• [Brief]: Copy every line of the records exactly, without including the images.

* * * * * * *

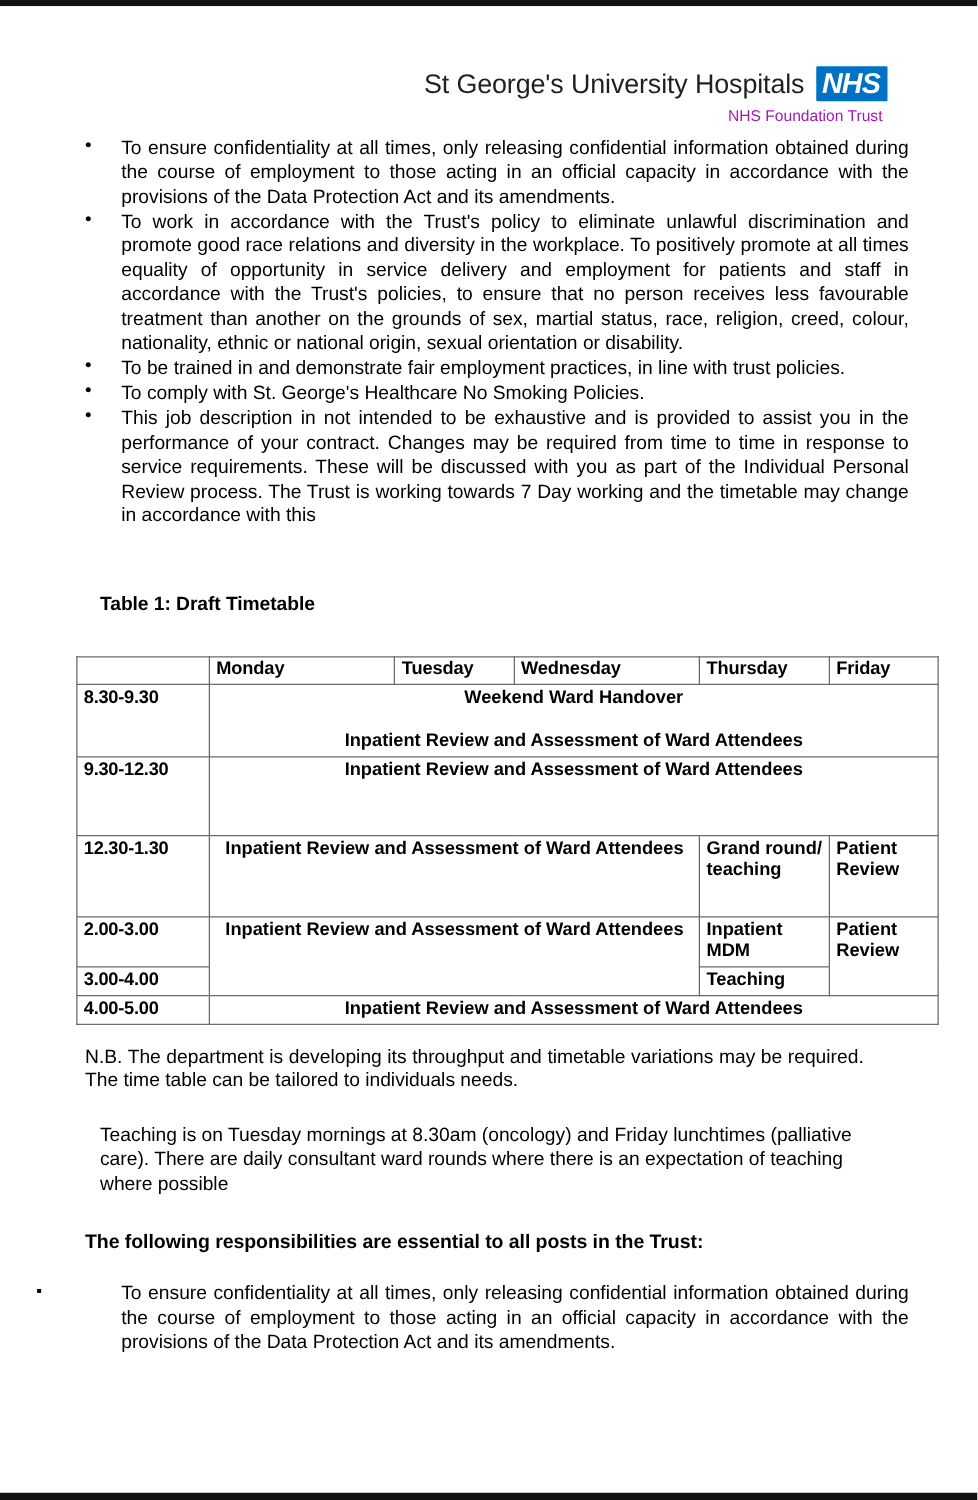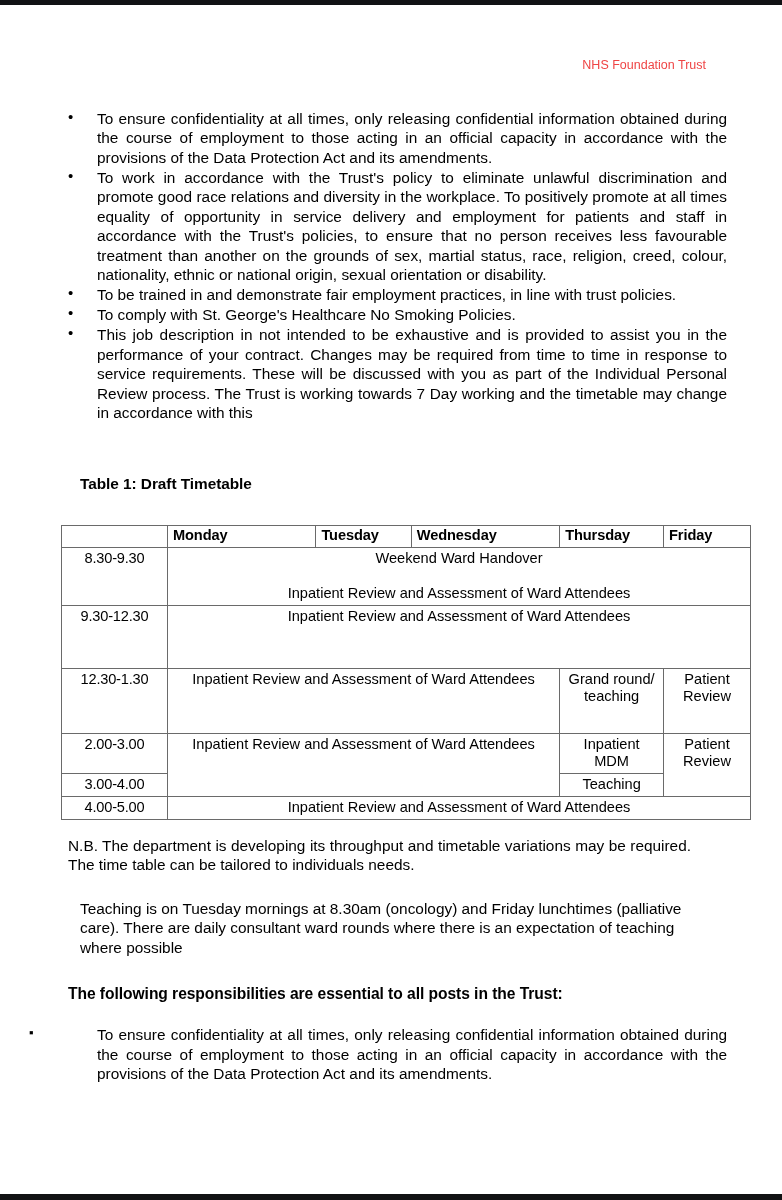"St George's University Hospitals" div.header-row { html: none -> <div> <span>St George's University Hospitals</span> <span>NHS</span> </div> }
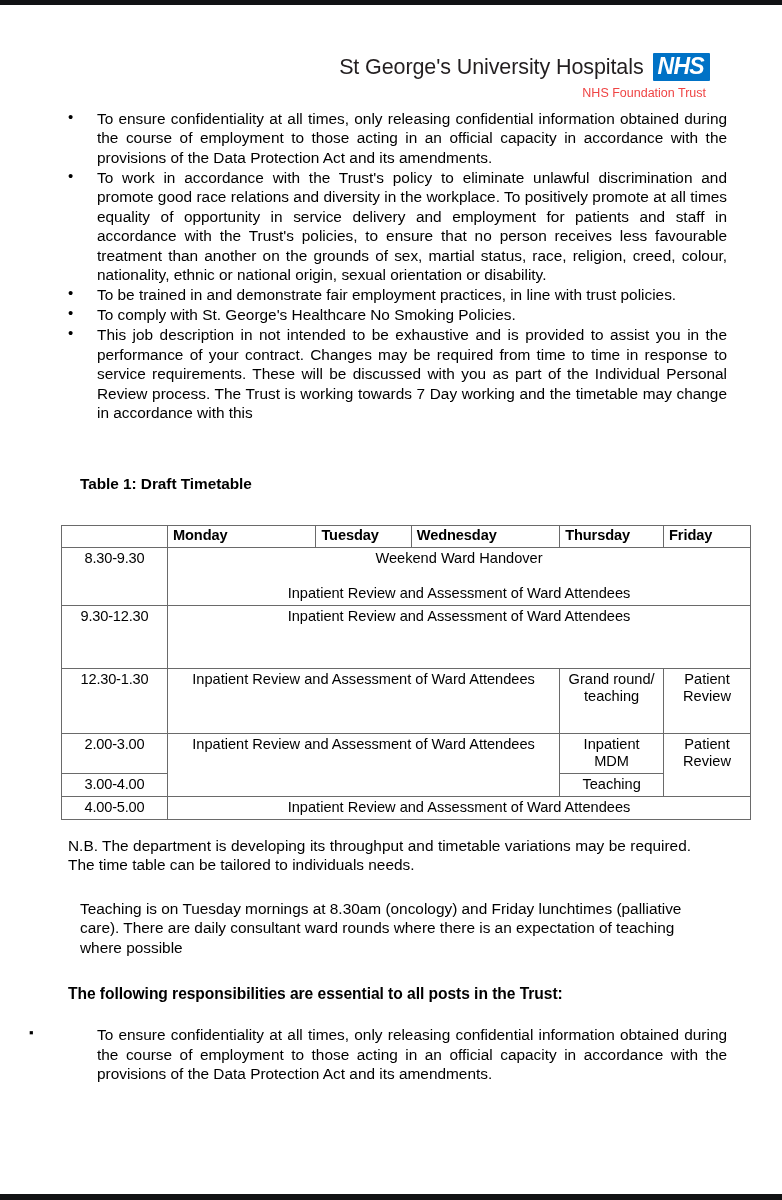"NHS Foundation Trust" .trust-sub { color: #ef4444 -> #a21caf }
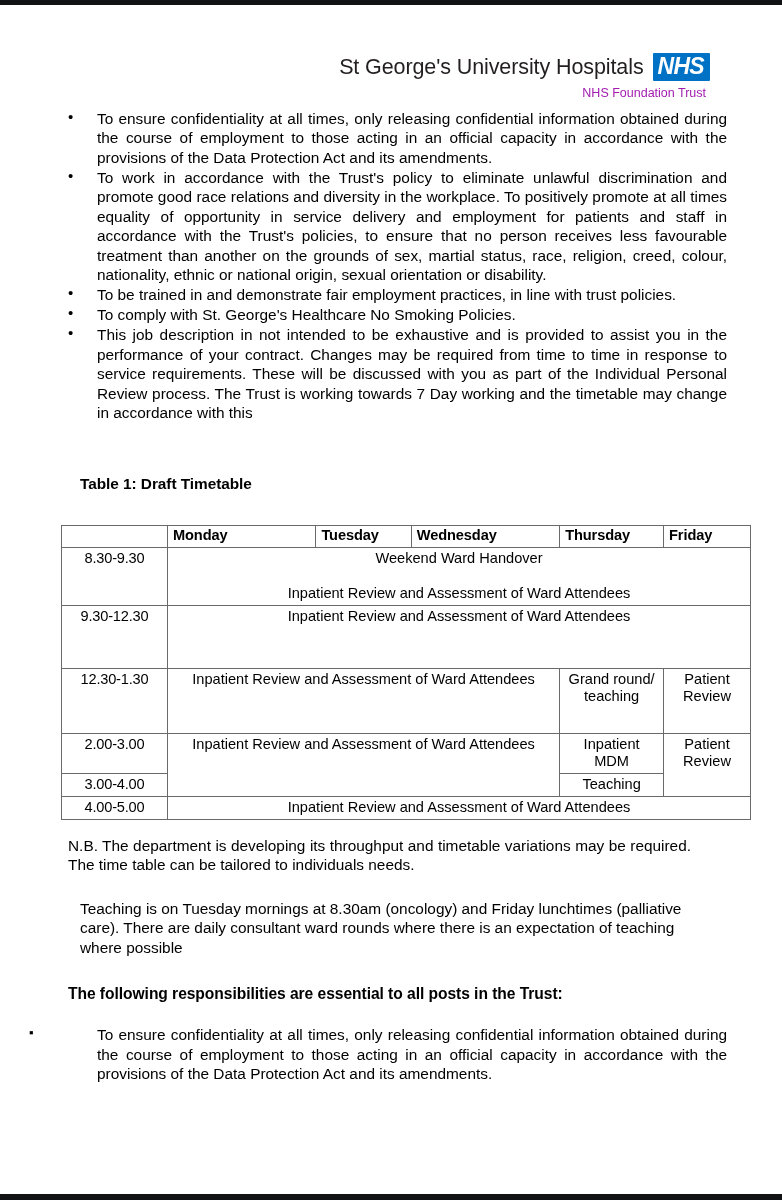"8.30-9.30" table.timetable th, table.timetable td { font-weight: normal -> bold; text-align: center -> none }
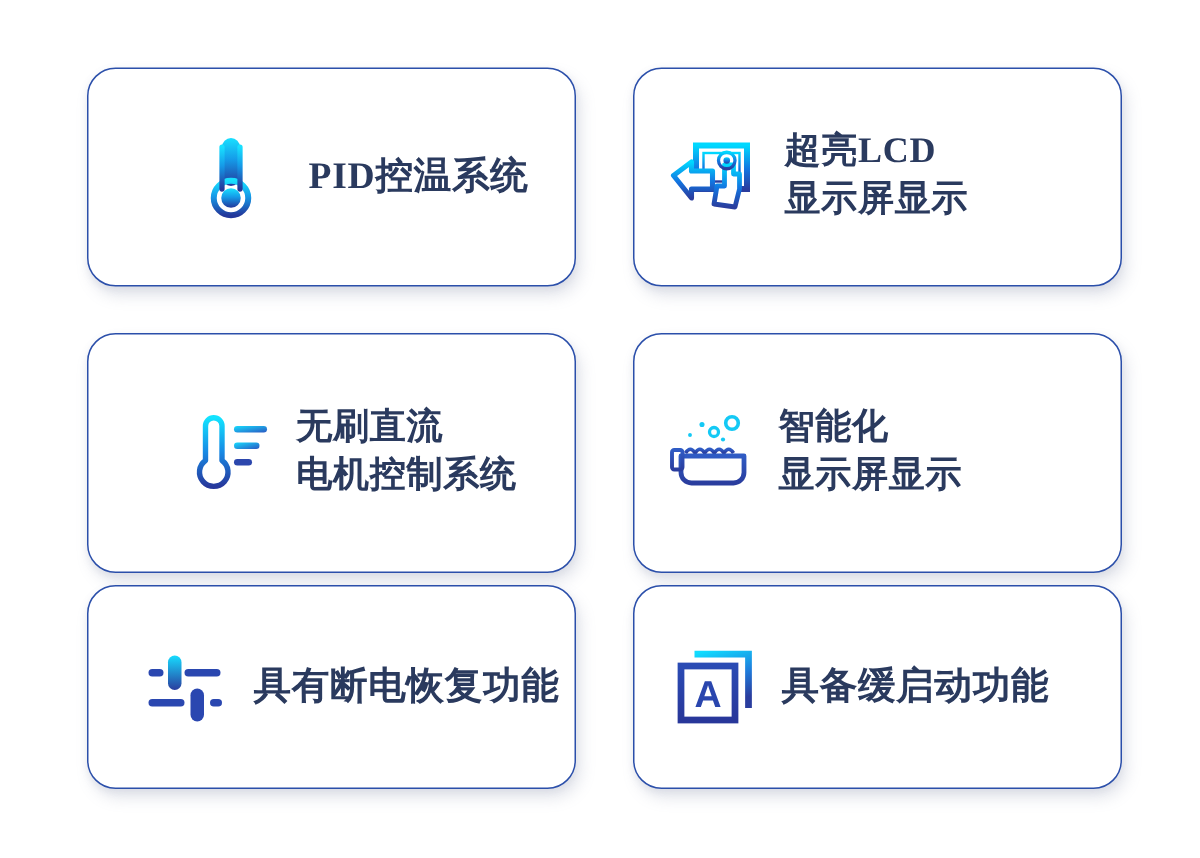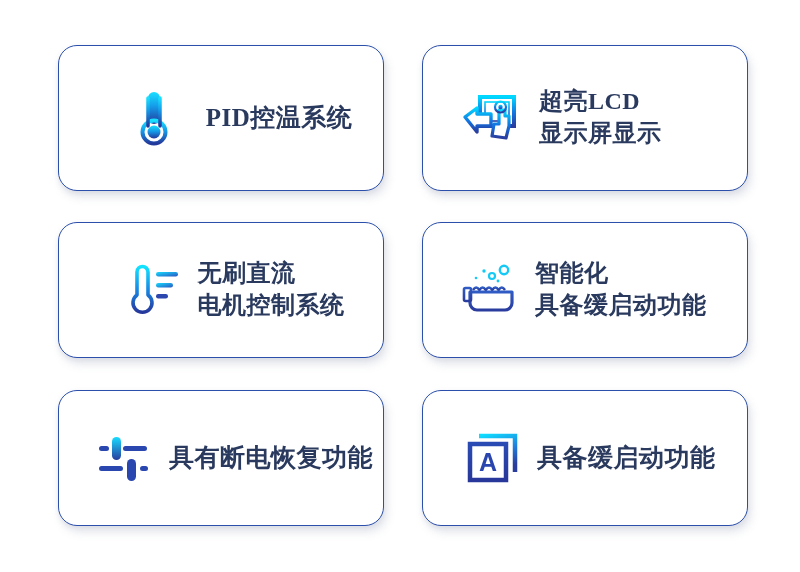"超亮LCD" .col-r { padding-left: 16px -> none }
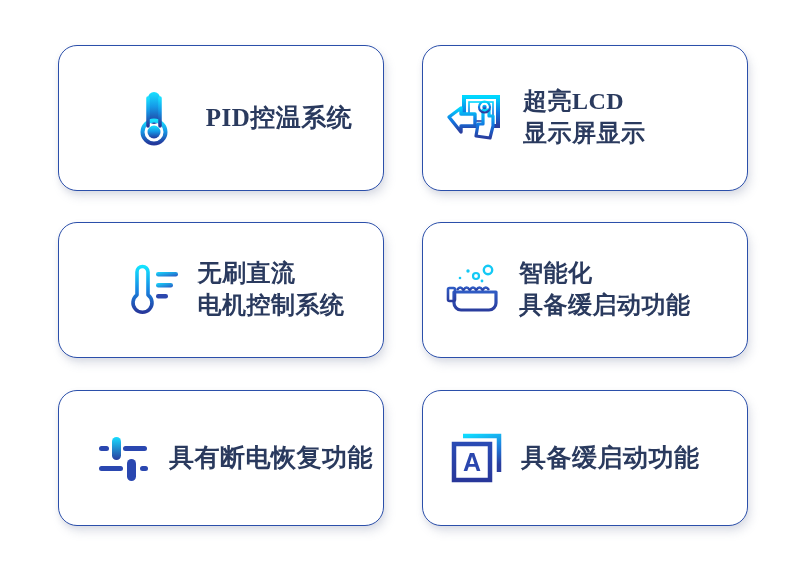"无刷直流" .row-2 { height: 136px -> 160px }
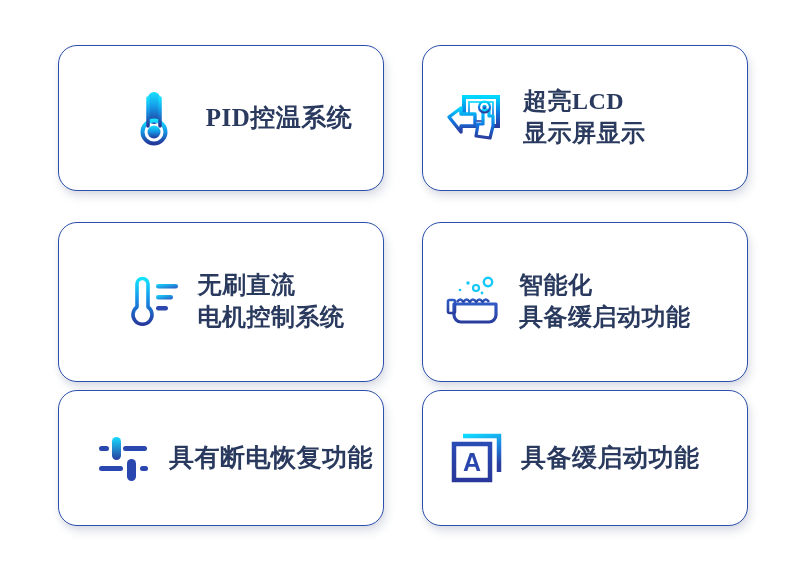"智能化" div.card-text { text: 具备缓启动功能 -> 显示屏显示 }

* * * * * * *

• [Task result]:
"St George's University Hospitals" div.header-row { html: none -> <div> <span>St George's University Hospitals</span> <span>NHS</span> </div> }
"NHS Foundation Trust" .trust-sub { color: #ef4444 -> #a21caf }
"8.30-9.30" table.timetable th, table.timetable td { font-weight: normal -> bold; text-align: center -> none }
"超亮LCD" .col-r { padding-left: 16px -> none }
"无刷直流" .row-2 { height: 136px -> 160px }
"智能化" div.card-text { text: 具备缓启动功能 -> 显示屏显示 }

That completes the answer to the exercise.